§ Extracted data entries
────────────────────────────────────────

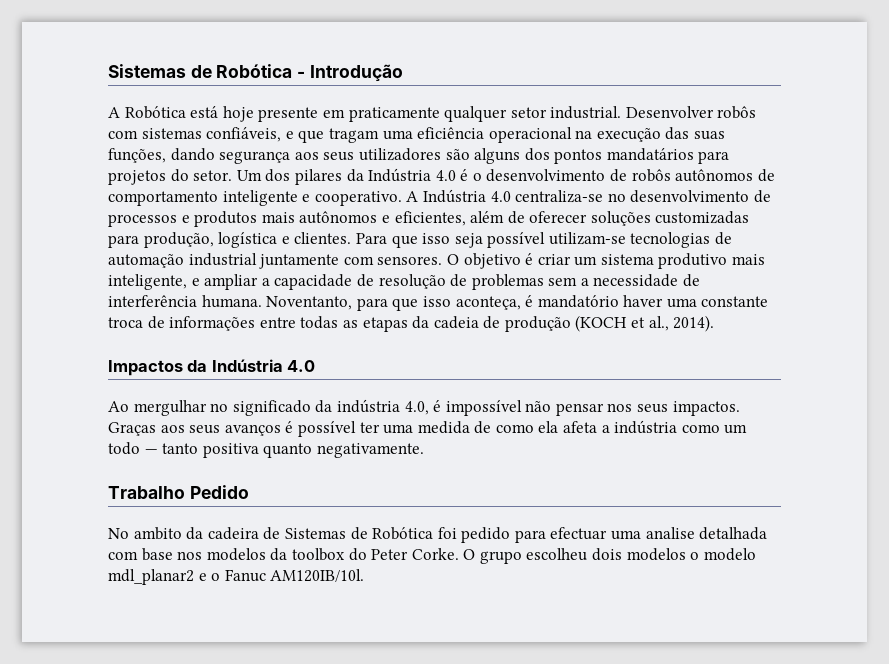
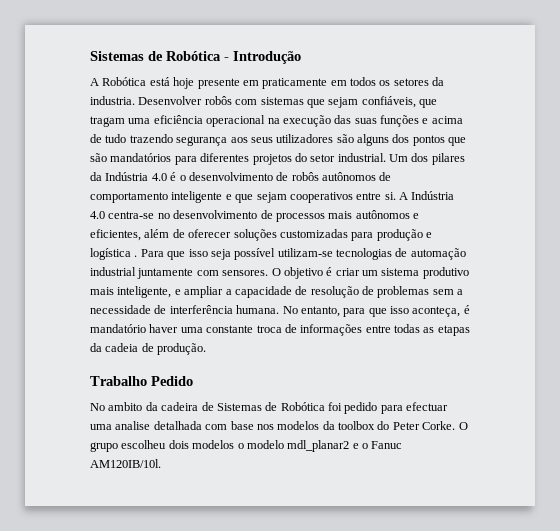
- A Robótica está hoje presente em praticamente qualquer setor industrial.
+ A Robótica está hoje presente em praticamente em todos os setores da industria.
- Desenvolver robôs com sistemas confiáveis, e que tragam uma eficiência operacional na execução das suas funções, dando segurança aos seus utilizadores são alguns dos pontos mandatários para projetos do setor.
+ Desenvolver robôs com sistemas que sejam confiáveis, que tragam uma eficiência operacional na execução das suas funções e acima de tudo trazendo segurança aos seus utilizadores são alguns dos pontos que são mandatórios para diferentes projetos do setor industrial.
- Um dos pilares da Indústria 4.0 é o desenvolvimento de robôs autônomos de comportamento inteligente e cooperativo.
+ Um dos pilares da Indústria 4.0 é o desenvolvimento de robôs autônomos de comportamento inteligente e que sejam cooperativos entre si.
- A Indústria 4.0 centraliza-se no desenvolvimento de processos e produtos mais autônomos e eficientes, além de oferecer soluções customizadas para produção, logística e clientes.
+ A Indústria 4.0 centra-se no desenvolvimento de processos mais autônomos e eficientes, além de oferecer soluções customizadas para produção e logística .
- Noventanto, para que isso aconteça, é mandatório haver uma constante troca de informações entre todas as etapas da cadeia de produção (KOCH et al., 2014).
- Impactos da Indústria 4.0
- Ao mergulhar no significado da indústria 4.0, é impossível não pensar nos seus impactos. Graças aos seus avanços é possível ter uma medida de como ela afeta a indústria como um todo — tanto positiva quanto negativamente.
+ No entanto, para que isso aconteça, é mandatório haver uma constante troca de informações entre todas as etapas da cadeia de produção.

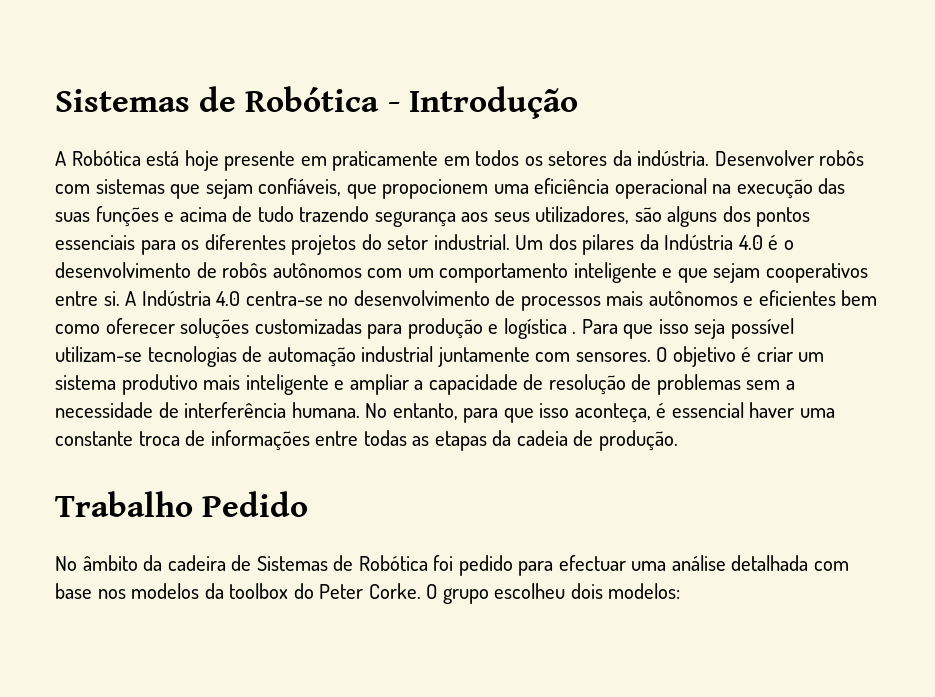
- A Robótica está hoje presente em praticamente em todos os setores da industria.
+ A Robótica está hoje presente em praticamente em todos os setores da indústria.
- Desenvolver robôs com sistemas que sejam confiáveis, que tragam uma eficiência operacional na execução das suas funções e acima de tudo trazendo segurança aos seus utilizadores são alguns dos pontos que são mandatórios para diferentes projetos do setor industrial.
+ Desenvolver robôs com sistemas que sejam confiáveis, que propocionem uma eficiência operacional na execução das suas funções e acima de tudo trazendo segurança aos seus utilizadores, são alguns dos pontos essenciais para os diferentes projetos do setor industrial.
- Um dos pilares da Indústria 4.0 é o desenvolvimento de robôs autônomos de comportamento inteligente e que sejam cooperativos entre si.
+ Um dos pilares da Indústria 4.0 é o desenvolvimento de robôs autônomos com um comportamento inteligente e que sejam cooperativos entre si.
- A Indústria 4.0 centra-se no desenvolvimento de processos mais autônomos e eficientes, além de oferecer soluções customizadas para produção e logística .
+ A Indústria 4.0 centra-se no desenvolvimento de processos mais autônomos e eficientes bem como oferecer soluções customizadas para produção e logística .
- O objetivo é criar um sistema produtivo mais inteligente, e ampliar a capacidade de resolução de problemas sem a necessidade de interferência humana.
+ O objetivo é criar um sistema produtivo mais inteligente e ampliar a capacidade de resolução de problemas sem a necessidade de interferência humana.
- No entanto, para que isso aconteça, é mandatório haver uma constante troca de informações entre todas as etapas da cadeia de produção.
+ No entanto, para que isso aconteça, é essencial haver uma constante troca de informações entre todas as etapas da cadeia de produção.
- No ambito da cadeira de Sistemas de Robótica foi pedido para efectuar uma analise detalhada com base nos modelos da toolbox do Peter Corke.
+ No âmbito da cadeira de Sistemas de Robótica foi pedido para efectuar uma análise detalhada com base nos modelos da toolbox do Peter Corke.
- O grupo escolheu dois modelos o modelo mdl_planar2 e o Fanuc AM120IB/10l.
+ O grupo escolheu dois modelos:

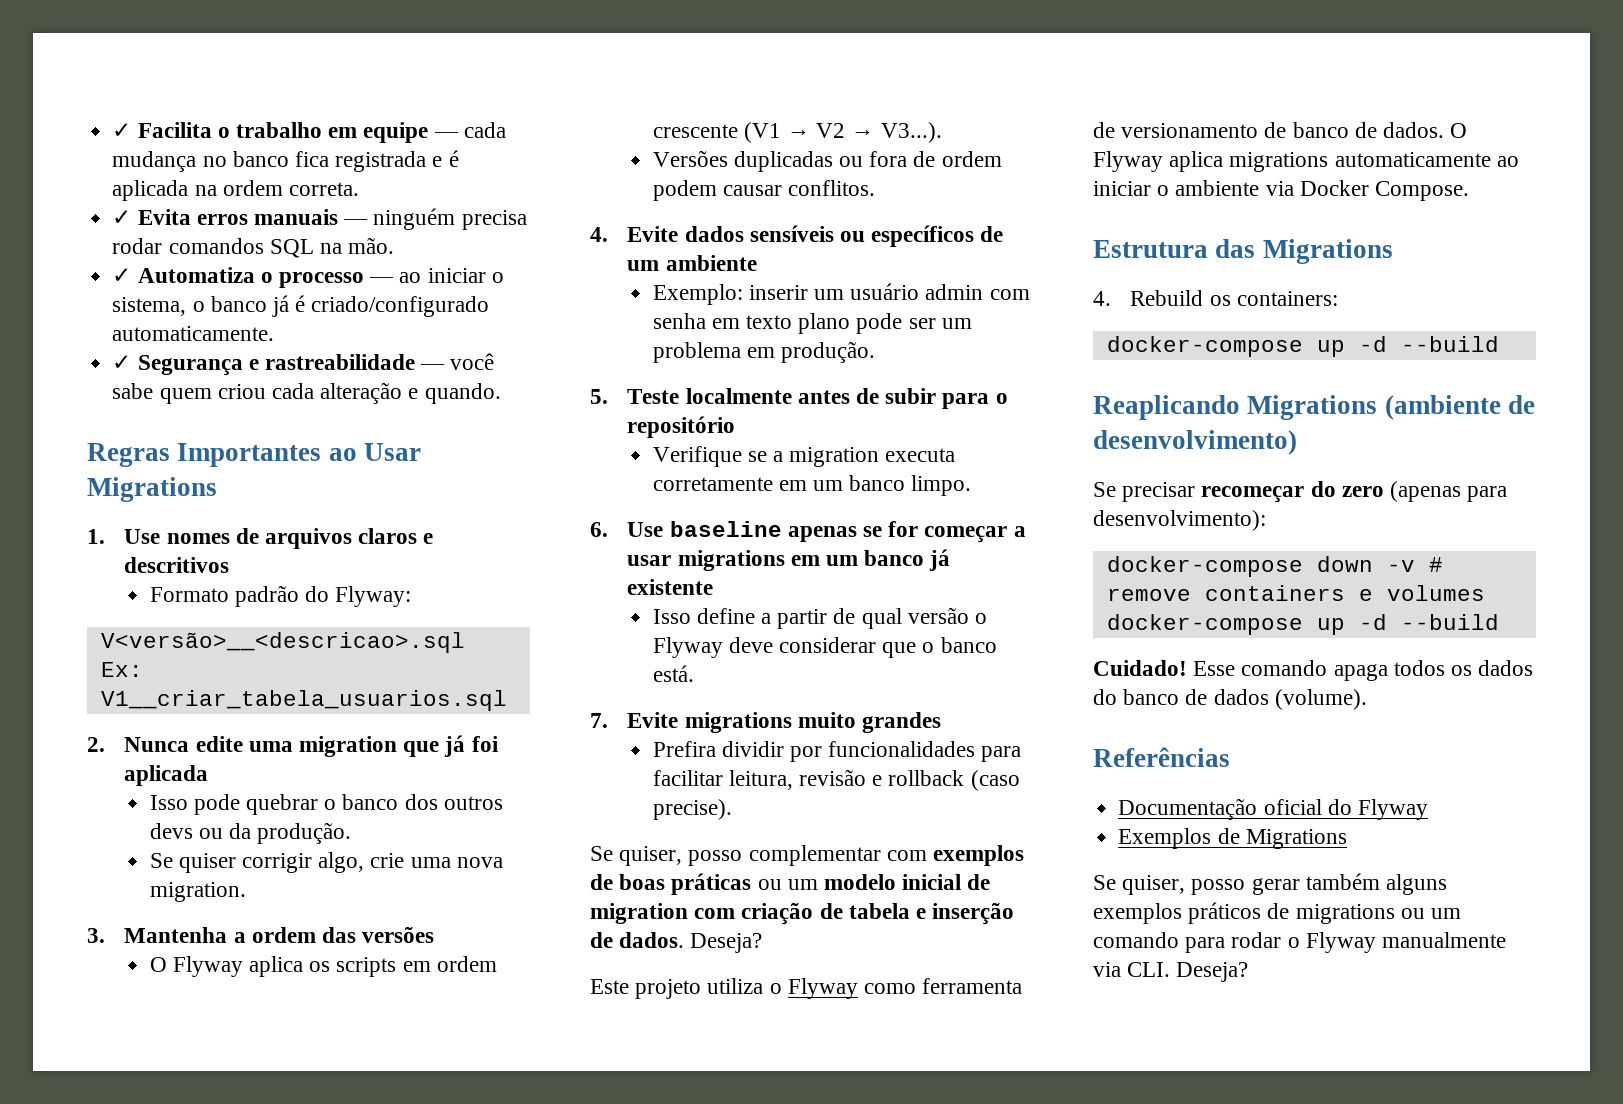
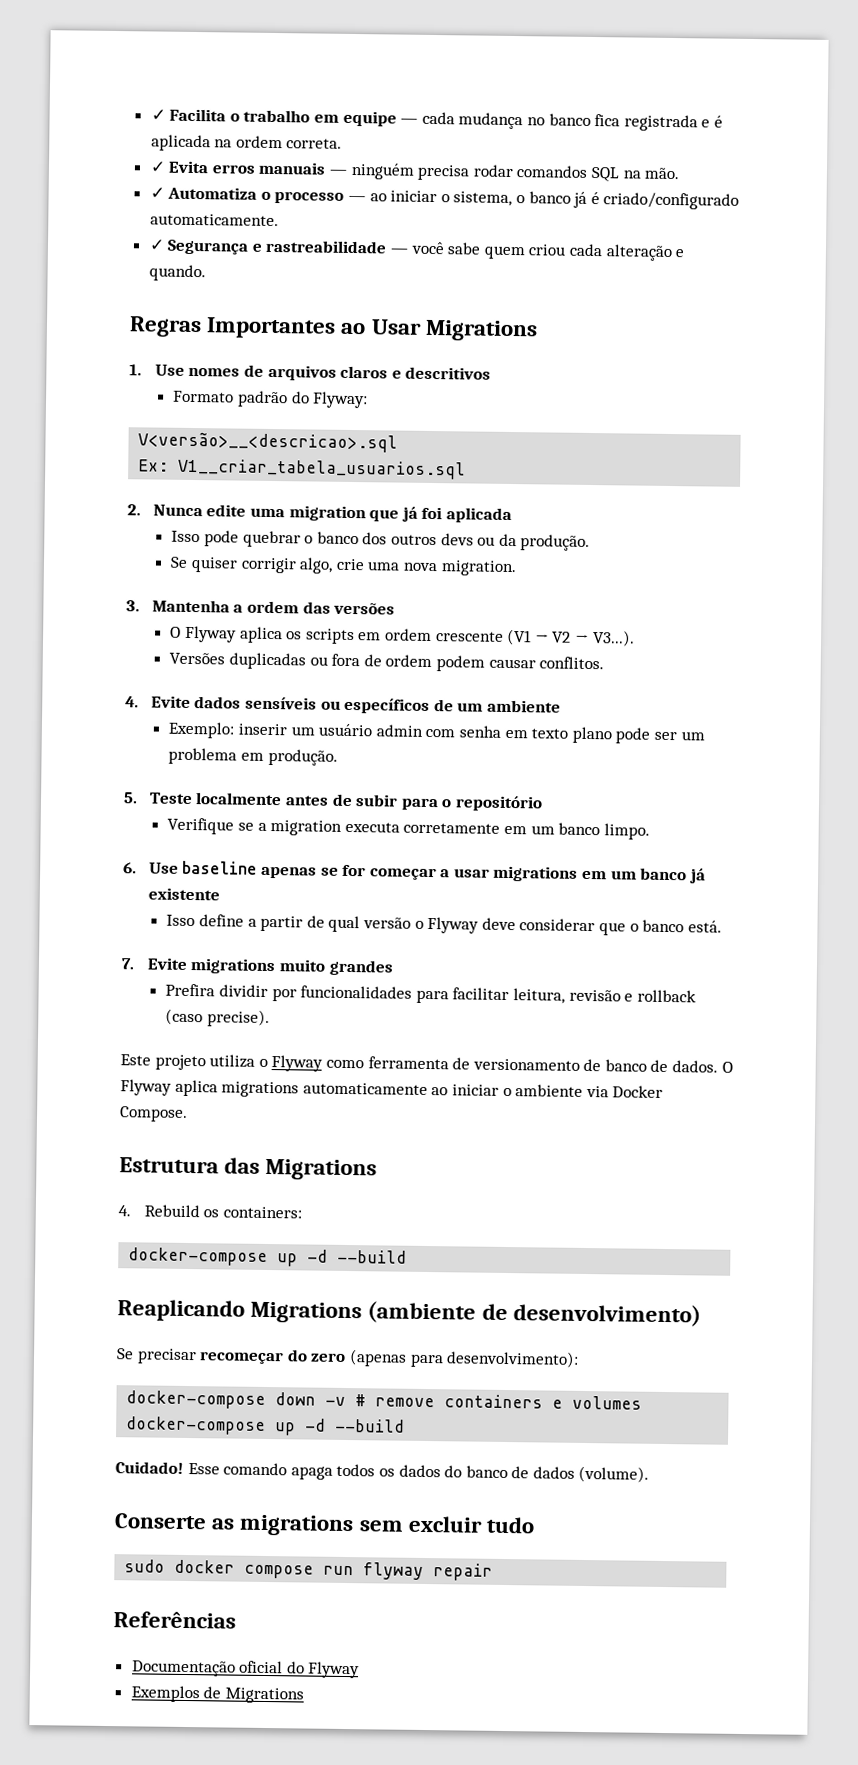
- Se quiser, posso complementar com exemplos de boas práticas ou um modelo inicial de migration com criação de tabela e inserção de dados. Deseja?
+ Conserte as migrations sem excluir tudo
+ sudo docker compose run flyway repair
- Se quiser, posso gerar também alguns exemplos práticos de migrations ou um comando para rodar o Flyway manualmente via CLI. Deseja?

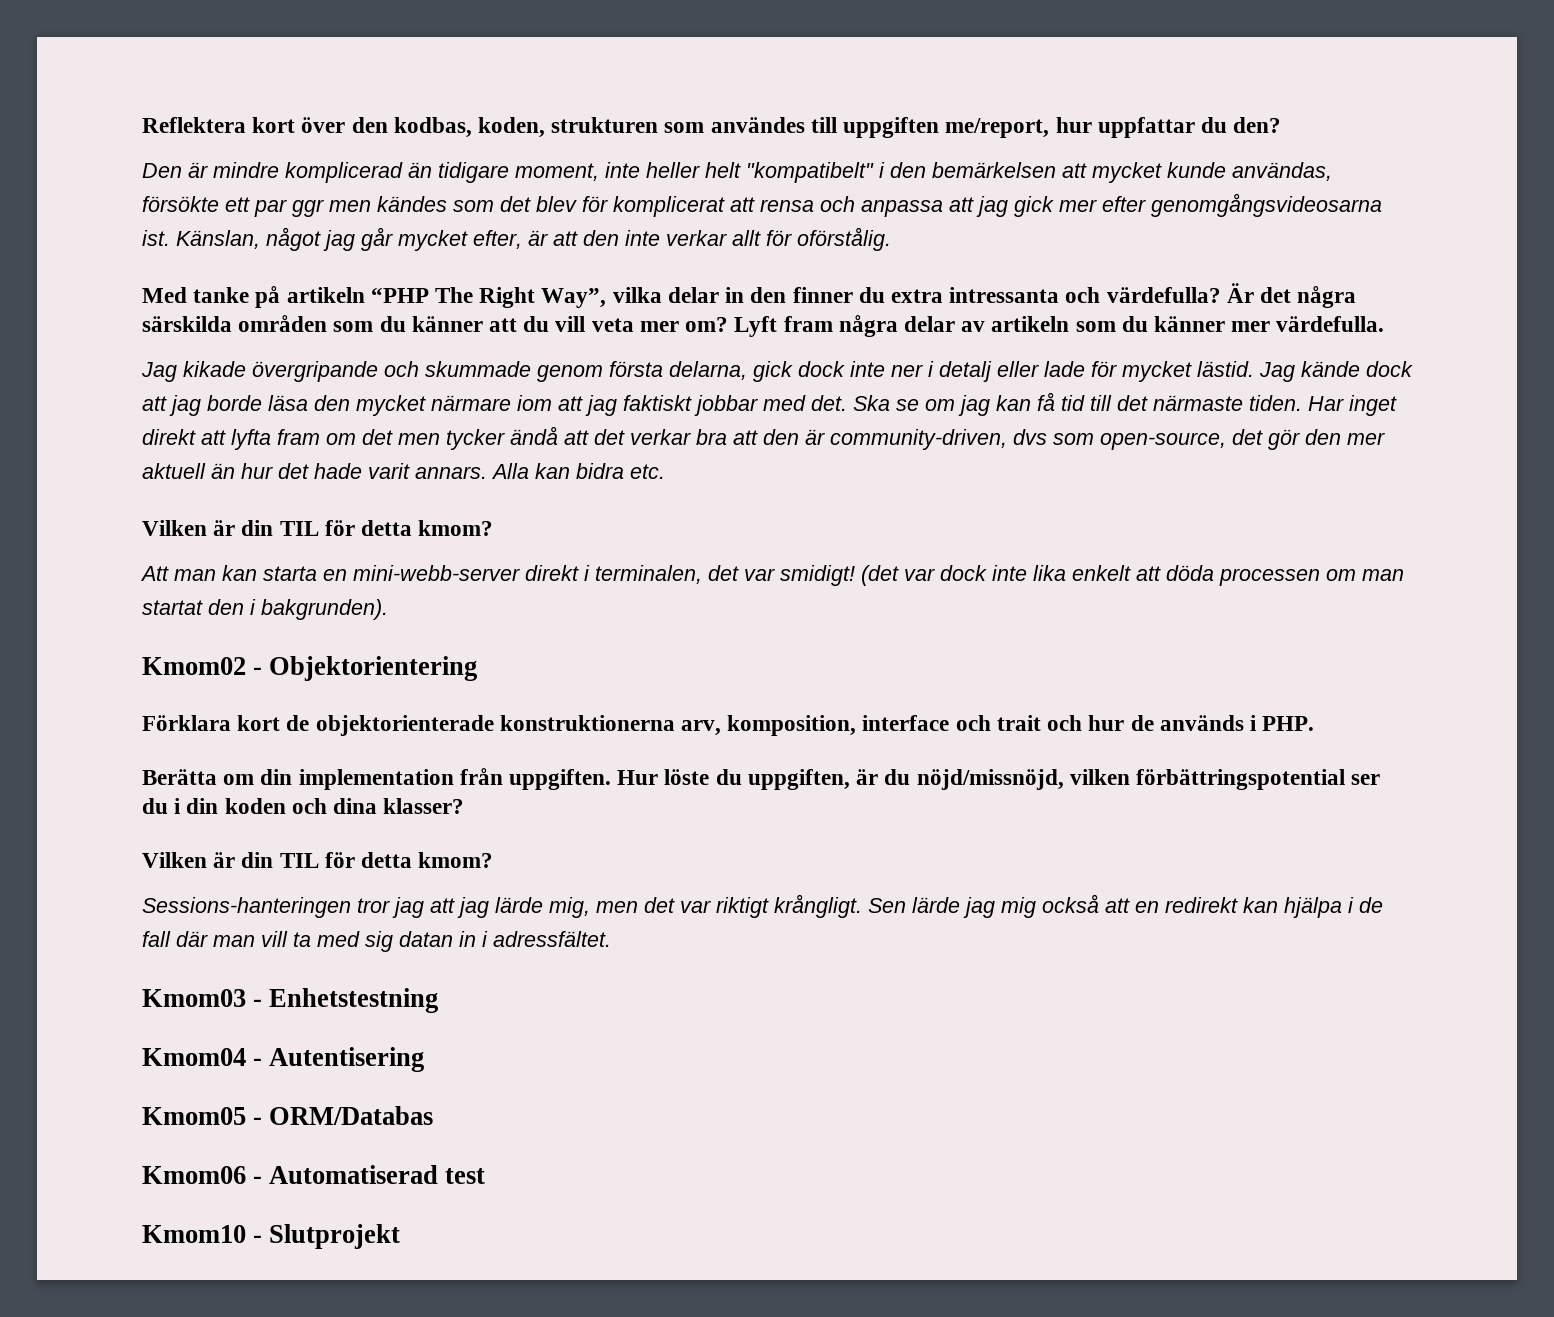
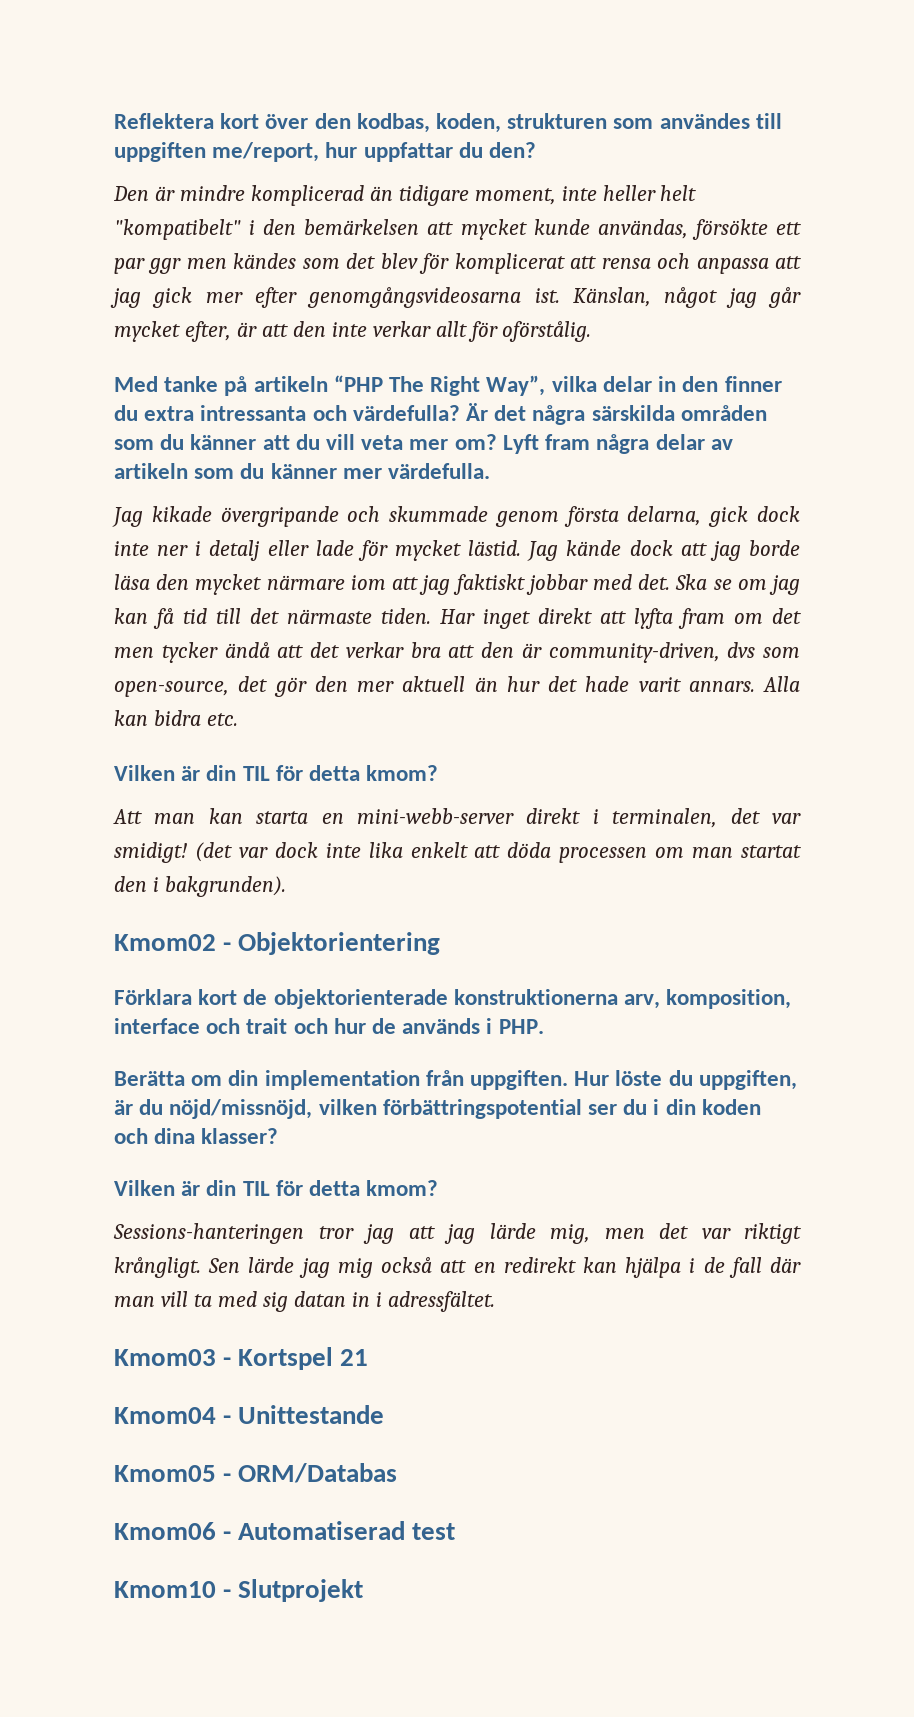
- Kmom03 - Enhetstestning
+ Kmom03 - Kortspel 21
- Kmom04 - Autentisering
+ Kmom04 - Unittestande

────────────────────────────────────────

§ What to work on
The expected answer is every line above in which the word "Corke" appears.

§ Task result
- No ambito da cadeira de Sistemas de Robótica foi pedido para efectuar uma analise detalhada com base nos modelos da toolbox do Peter Corke.
+ No âmbito da cadeira de Sistemas de Robótica foi pedido para efectuar uma análise detalhada com base nos modelos da toolbox do Peter Corke.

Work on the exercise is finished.